そんな少年の姿に、ドッグはくわえていた長い爪楊枝を上に向けるようにして、薄く笑った。
「今、ロベリアの家から出てきたよな?」
「!」
見られた! コナーはドッグの指摘に頭が真っ白になり、言葉を失った。
アッシュは一人で戻ってきたロベリアを完全には信用していなかったのである。ひょっとすると、ロベリアの家にラークが匿われている可能性を考えたのかも知れない。あいにく、ラークはいなかったが、そこへやって来たのがコナーというわけだ。
ドッグはゆっくりとコナーに近づき、自らしゃがみこんで、顔を覗き込んだ。
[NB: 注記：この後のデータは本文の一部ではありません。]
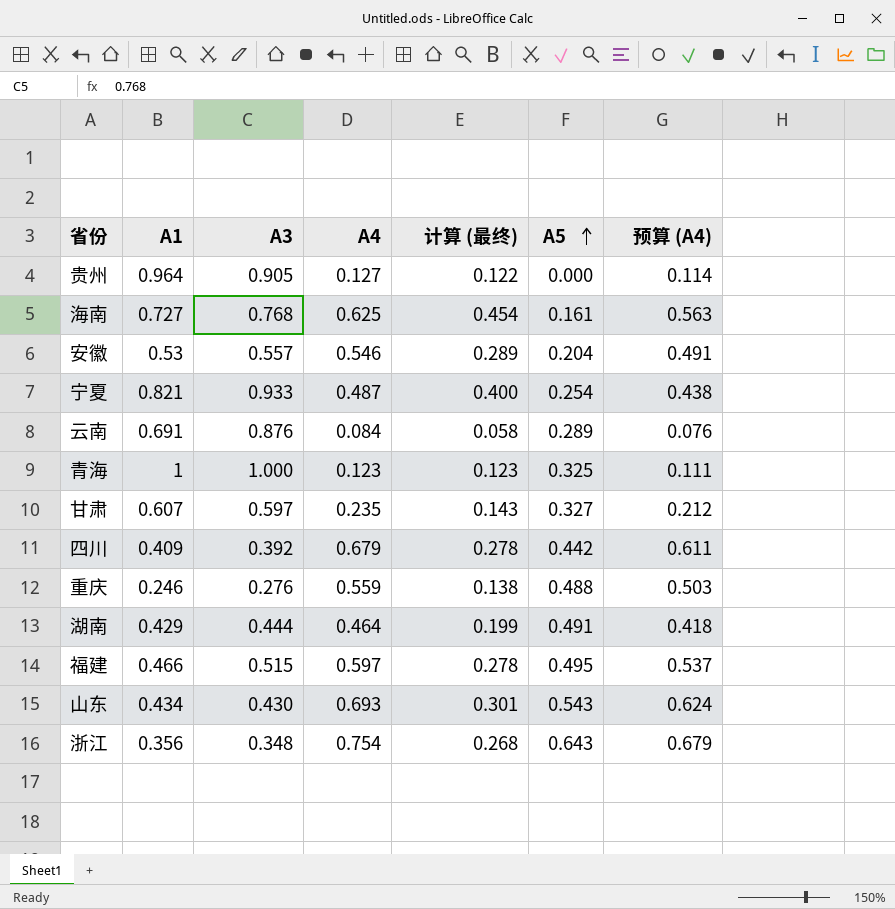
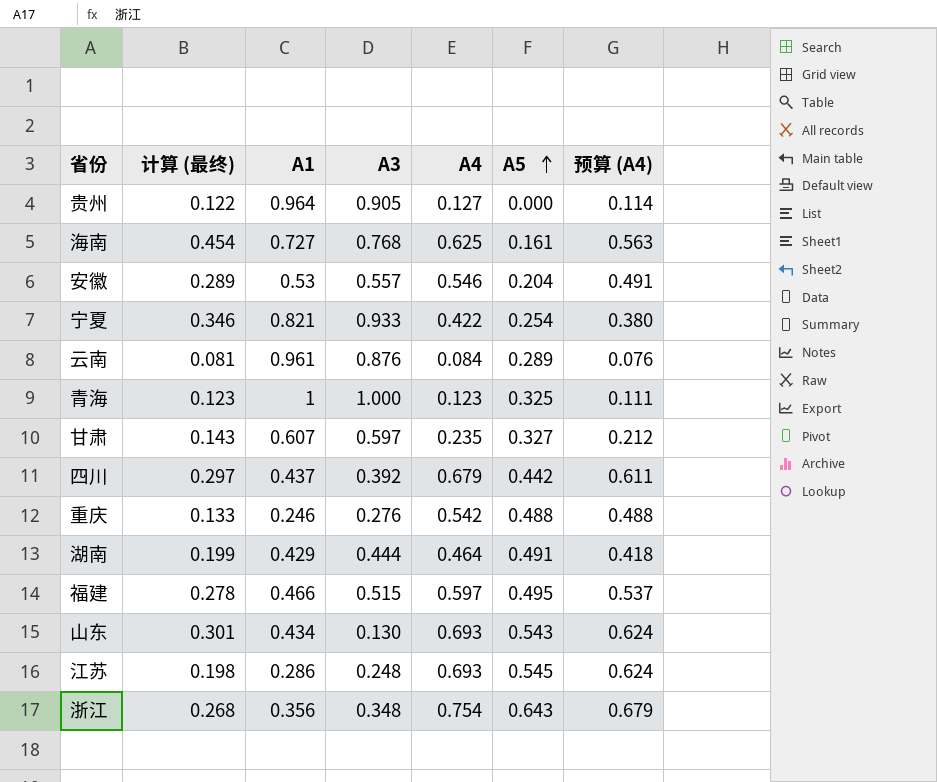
column 计算 (最终) | position: 5 -> 2
宁夏 | 计算 (最终): 0.400 -> 0.346
宁夏 | A4: 0.487 -> 0.422
宁夏 | 预算 (A4): 0.438 -> 0.380
云南 | 计算 (最终): 0.058 -> 0.081
云南 | A1: 0.691 -> 0.961
四川 | 计算 (最终): 0.278 -> 0.297
四川 | A1: 0.409 -> 0.437
重庆 | 计算 (最终): 0.138 -> 0.133
重庆 | A4: 0.559 -> 0.542
重庆 | 预算 (A4): 0.503 -> 0.488
山东 | A3: 0.430 -> 0.130
row 江苏: none -> 0.198 | 0.286 | 0.248 | 0.693 | 0.545 | 0.624

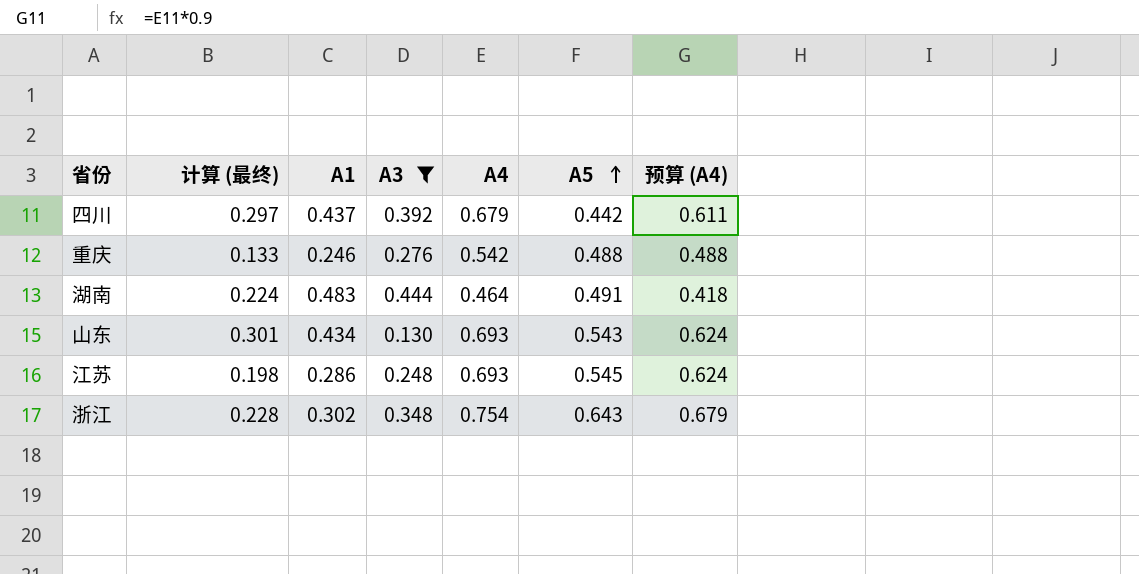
filter: none -> A3 <= 0.444
湖南 | 计算 (最终): 0.199 -> 0.224
湖南 | A1: 0.429 -> 0.483
浙江 | 计算 (最终): 0.268 -> 0.228
浙江 | A1: 0.356 -> 0.302

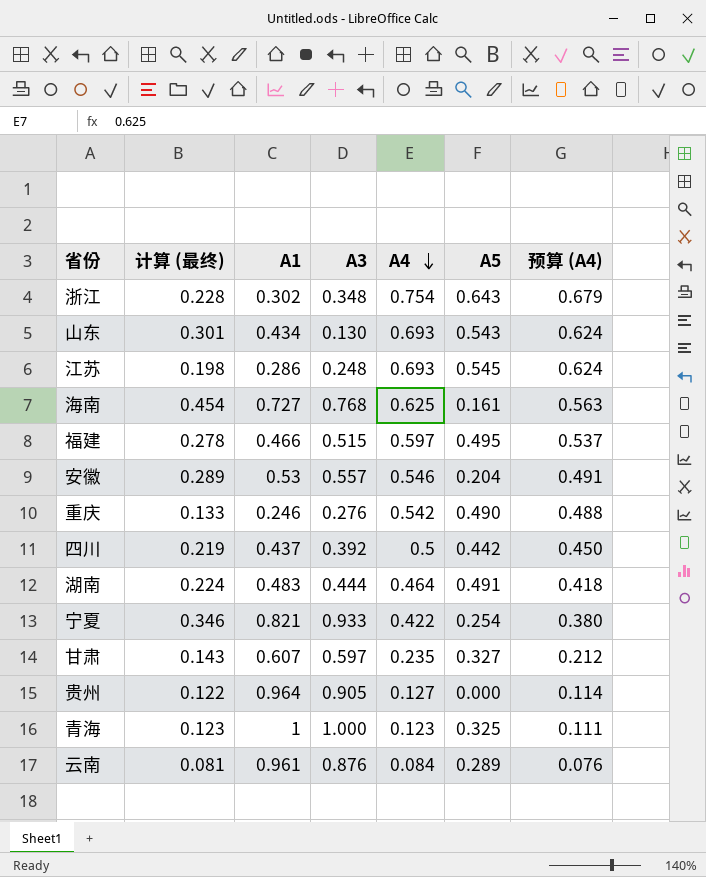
filter: A3 <= 0.444 -> none
row order: A5 ascending -> A4 descending
重庆 | A5: 0.488 -> 0.490
四川 | 计算 (最终): 0.297 -> 0.219
四川 | A4: 0.679 -> 0.5
四川 | 预算 (A4): 0.611 -> 0.450

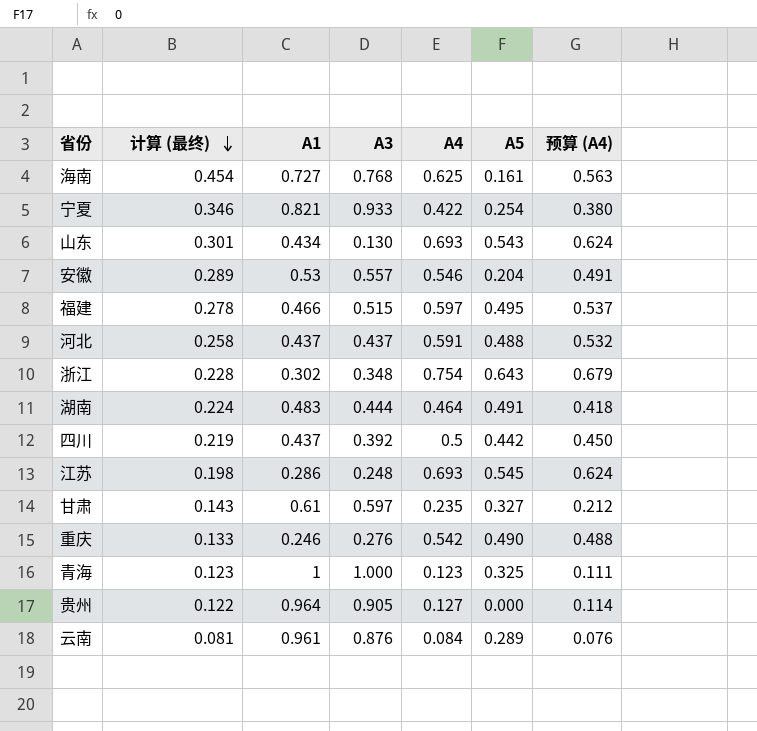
row order: A4 descending -> 计算 (最终) descending
row 河北: none -> 0.258 | 0.437 | 0.437 | 0.591 | 0.488 | 0.532
甘肃 | A1: 0.607 -> 0.61

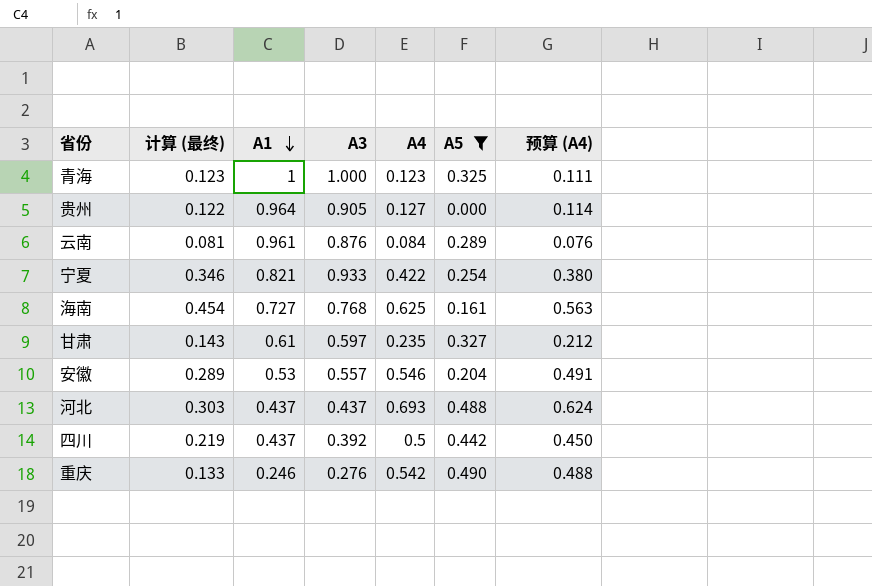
filter: none -> A5 <= 0.490
row order: 计算 (最终) descending -> A1 descending
河北 | 计算 (最终): 0.258 -> 0.303
河北 | A4: 0.591 -> 0.693
河北 | 预算 (A4): 0.532 -> 0.624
思わず顔をそむけるコナー。
「さあ、どこへ行こうとしていた? その中身は何だ?」
ドッグはコナーのバスケットを奪うことも出来たが、あえてそうはしなかった。そんなことはいつでも出来ると、コナーに教えるかのように。
コナーは震えた。
「ぱ、パンだよ……ロベリアに頼まれたんだ……みんなに配るように……」
「ほう」
ドッグはさらに姿勢を低くし、下から覗き込むようにした。コナーは今すぐ逃げ出したかった。
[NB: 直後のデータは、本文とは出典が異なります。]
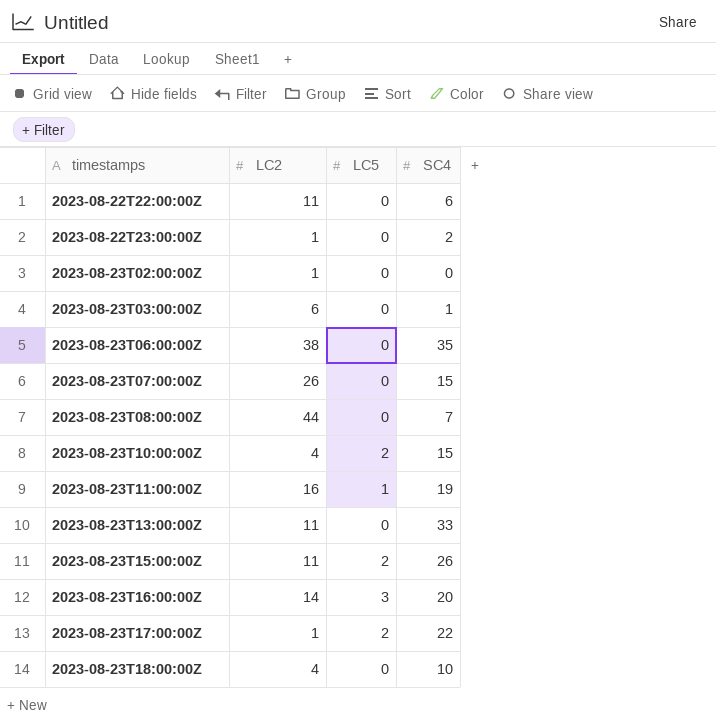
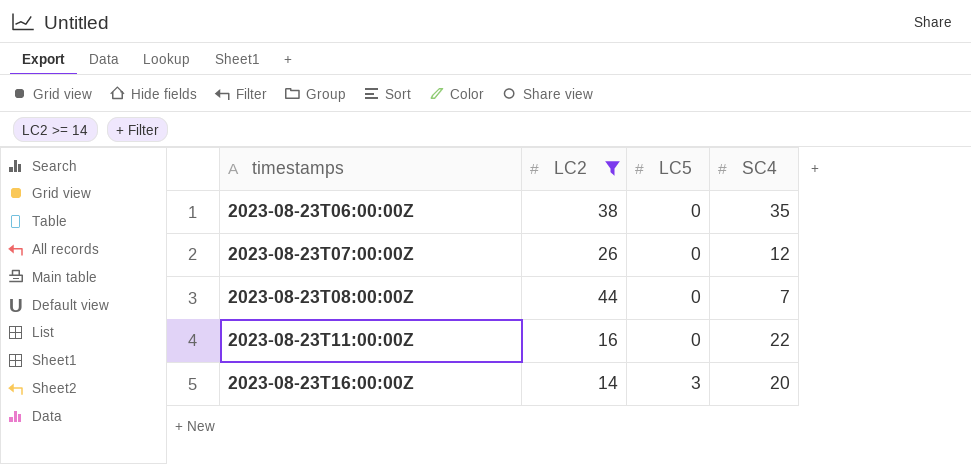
filter: none -> LC2 >= 14
2023-08-23T07:00:00Z | SC4: 15 -> 12
2023-08-23T11:00:00Z | LC5: 1 -> 0
2023-08-23T11:00:00Z | SC4: 19 -> 22

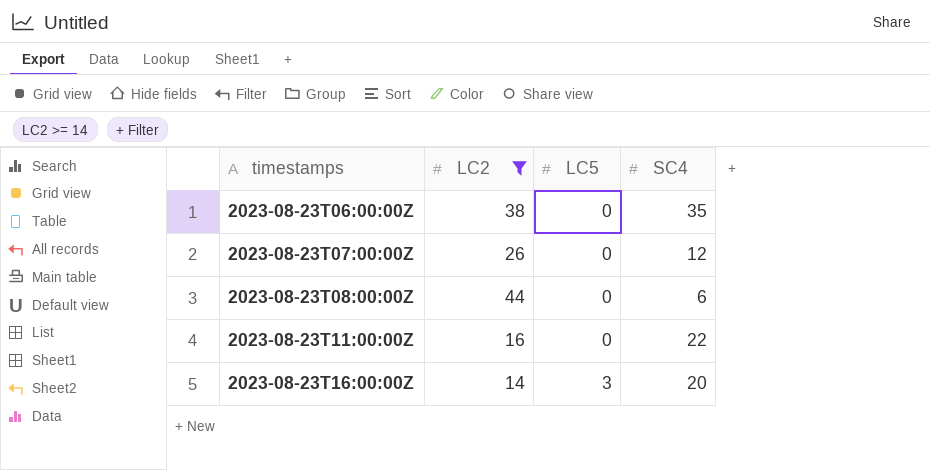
2023-08-23T08:00:00Z | SC4: 7 -> 6

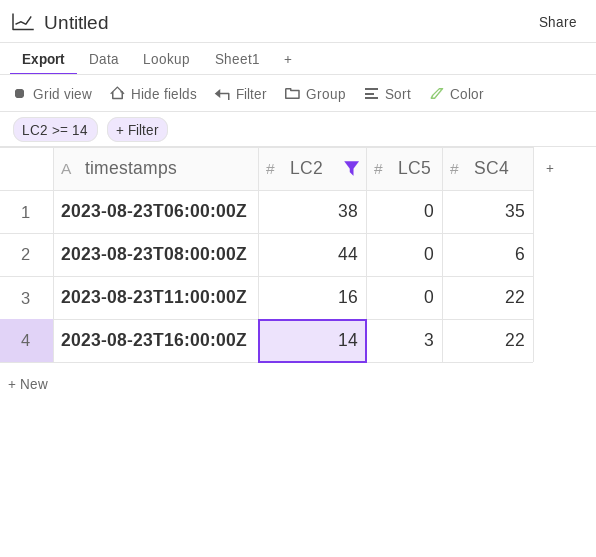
row 2023-08-23T07:00:00Z: 26 | 0 | 12 -> none
2023-08-23T16:00:00Z | SC4: 20 -> 22

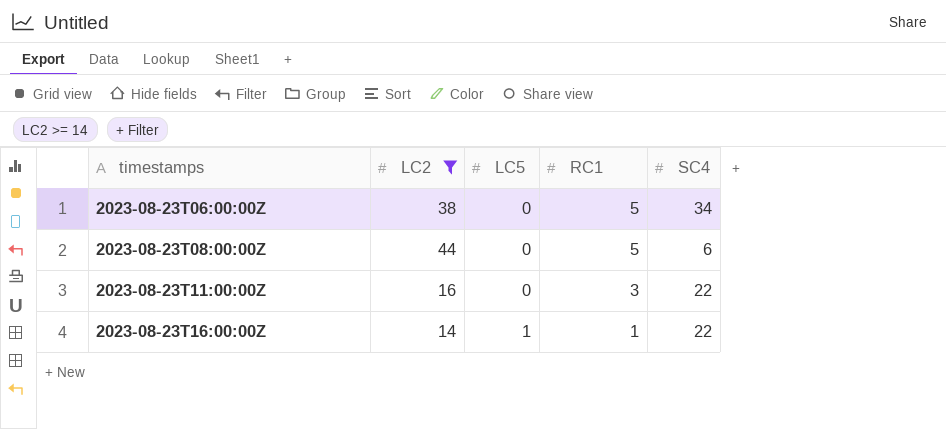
column RC1 | position: none -> 4
2023-08-23T06:00:00Z | SC4: 35 -> 34
2023-08-23T16:00:00Z | LC5: 3 -> 1

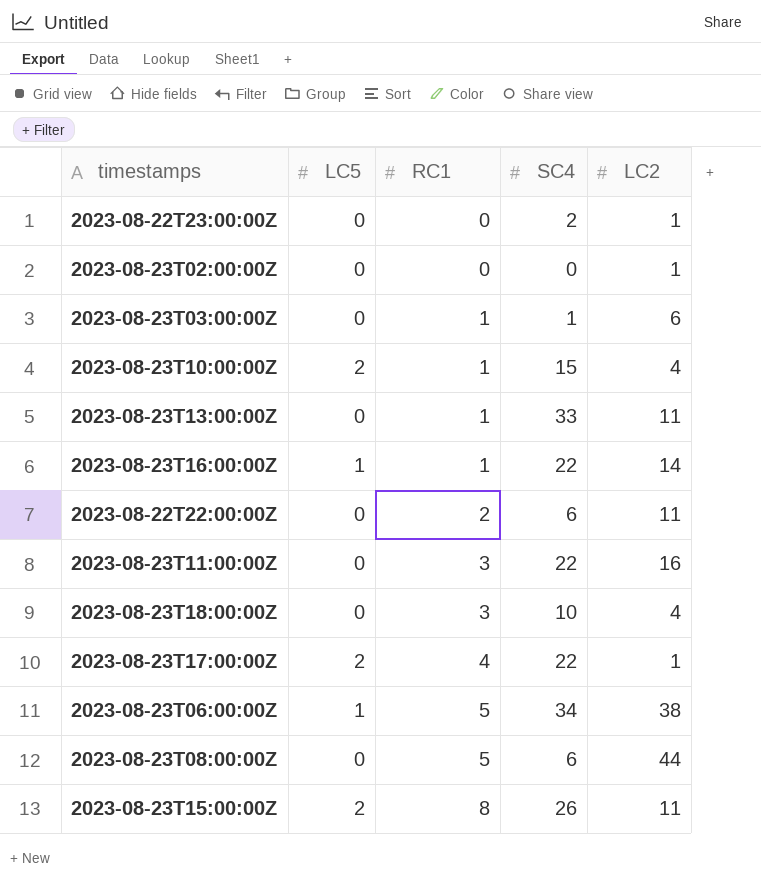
filter: LC2 >= 14 -> none
row order: timestamps ascending -> RC1 ascending
column LC2 | position: 2 -> 5
2023-08-23T06:00:00Z | LC5: 0 -> 1

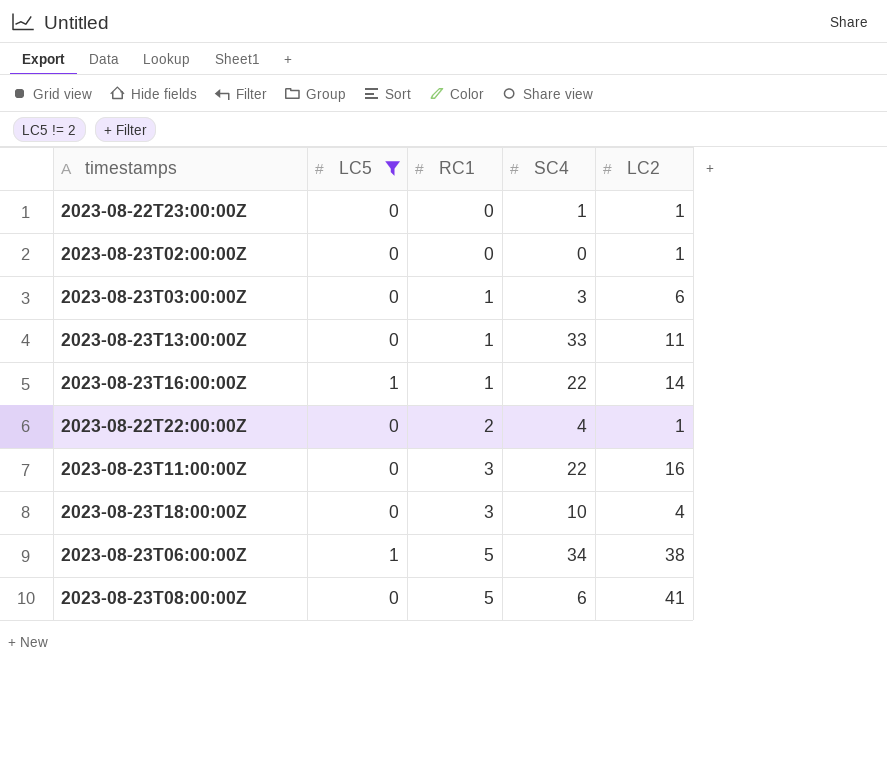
filter: none -> LC5 != 2
2023-08-22T23:00:00Z | SC4: 2 -> 1
2023-08-23T03:00:00Z | SC4: 1 -> 3
2023-08-22T22:00:00Z | SC4: 6 -> 4
2023-08-22T22:00:00Z | LC2: 11 -> 1
2023-08-23T08:00:00Z | LC2: 44 -> 41

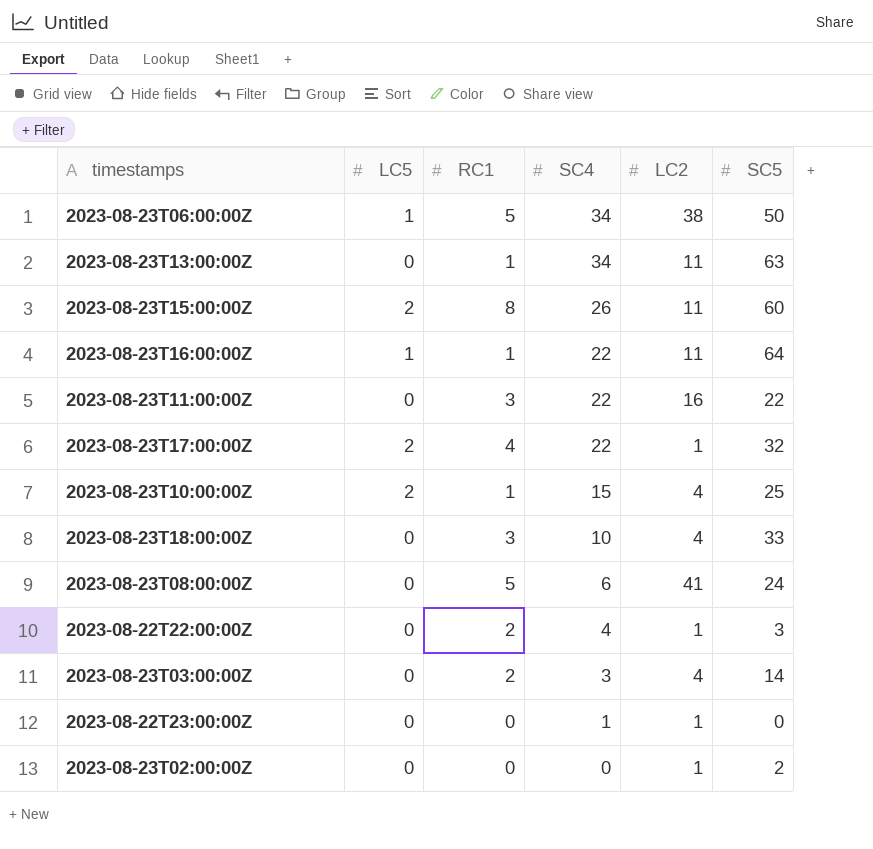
filter: LC5 != 2 -> none
row order: RC1 ascending -> SC4 descending
column SC5 | position: none -> 6
2023-08-23T13:00:00Z | SC4: 33 -> 34
2023-08-23T16:00:00Z | LC2: 14 -> 11
2023-08-23T03:00:00Z | RC1: 1 -> 2
2023-08-23T03:00:00Z | LC2: 6 -> 4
ドッグはバスケットの蓋を少しだけ開けて、中を確かめた。コナーの言うとおり、パンが入っている。
「本当はあの男に届けるつもりじゃないのか?」
「ち、違うよ」
とっさに言ってから、コナーは、しまった、という顔をした。今の答え方では、コナーがラークを知っていることになる。
案の定、ドッグはニヤリとした。
「どの男について尋ねているか、お前には察しがついているようだな? さあ、教えるんだ。あの男がどこにいるのか」
「………」
「もちろん、タダでとは言わない。謝礼は出そう。なんなら、アッシュ様にお願いして、お前をギルドで取り立ててやってもいい。お前にだって分かるだろう? この街でギルドがいかに絶対であるか。お前がギルドの一員になれば、大きな力を持つことになる。もう、そんな貧しい暮らしをしなくてもすむんだ。さあ、どうだ? オレにあの男の居場所を教えてくれぬか?」
コナーの心は葛藤に揺れた。喉まで出かかっている言葉を、今にも吐き出してしまいそうだった。
「さあ、喋るんだ。そうすれば、お前はひと財産を手に出来るんだぞ」
ドッグの誘いにコナーの身体はフラフラとし始めた。これ以上は耐えられそうにない。コナーはドッグの質問に対し、とうとう口を割った……。